The reserved fields discussed in the previous section are most often discrete units like words, double-words, and the like, they are usually of some fixed size, and they are used to delimit some space that is not to be used.
Another kind of padding happens when an entity contains space to be used to store some kind of payload whose contents are not determined. This would be such an example:
type Packet = struct { offset<uint<32>,B> payload_size; byte[payload_size] payload; int flags; };
In this example we are using a payload
field which is an array
of bytes. The size of the payload is determined by the packet header,
and the contents are not determined. Of course this assumes that the
payload sizes are divisible in whole bytes; a bit-oriented format may
need to use an array of bits instead.
This approach of using a byte (or bit) array like in the example above has the advantage of providing a field with the bytes (or bits) to the user, for inspection and modification:
(poke) packet.payload [23UB, ...] (poke) packet.payload[0] = 0
The user can still map whatever payload structure in that space using
the attributes of a mapped Packet
. For example, if the packet
contains an array of ULEB128 numbers, we could do:
(poke) var numbers = ULEB128[packet.payload'size] @ packet.payload'offset
But this approach has a disadvantage: every time the packet structure is mapped or written the entire payload array gets decoded and encoded. If the payloads are big enough (think about the data blocks of a file described by a file system i-node for example) this can be a big problem in terms of performance.

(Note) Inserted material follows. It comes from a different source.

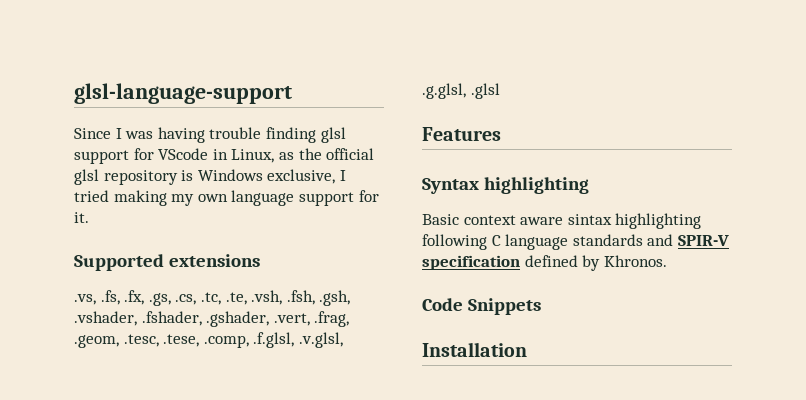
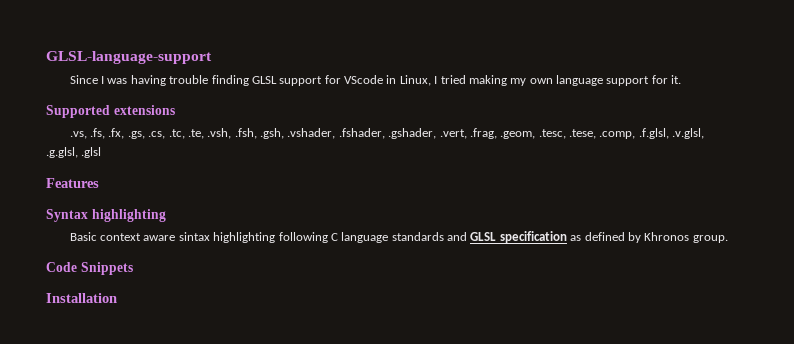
[74,83,292,104] glsl-language-support -> [46,51,212,64] GLSL-language-support
[320,127,346,143] glsl -> [251,76,277,84] GLSL
[278,148,375,160] [74,169,336,185] as the official glsl repository is Windows exclusive, -> (431, 80) none
[677,235,729,246] [422,255,667,271] SPIR-V specification defined by Khronos. -> [470,231,728,243] GLSL specification as defined by Khronos group.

Another problem of using byte (or bit) arrays for payloads is that the printed representation of the struct values include the contents of the arrays, and most often the user won’t be interested in seeing that:
(poke) Packet { payload_size = 23#B } Packet { payload_size=0x17U#B, payload=[0x0UB,0x0UB,0x0UB,0x0UB,0x0UB,...], flags=0x0 }
Another alternative is to implement the padding implied by a payload using field labels:
type Packet = struct { offset<uint<32>,B> payload_size;: int flags @ OFFSET + payload_size; };
Note how a payload
field no longer exists in the struct type,
and the field flags
is defined to start at offset
OFFSET + payload_size
. This way no explicit array is
encoded/decoded when manipulating Packet
values:
(poke) .set omaps yes (poke) Packet { payload_size = 500#Mb } Packet { payload_size=62500000U#B @ 0UL#b, flags=0 @ 4000000032UL#b } @ 0UL#b
In this example we used the omaps
option, which asks poke to
print the offsets of the fields. The offset of flags
is
4000000032 bits, or 500 megabytes:
(poke) 4000000032UL #b/#MB 500UL
Mapping this new Packet
involves reading and decoding five
bytes, for the payload_size
and flags
only. This is
clearly much faster and avoids unneeded IO.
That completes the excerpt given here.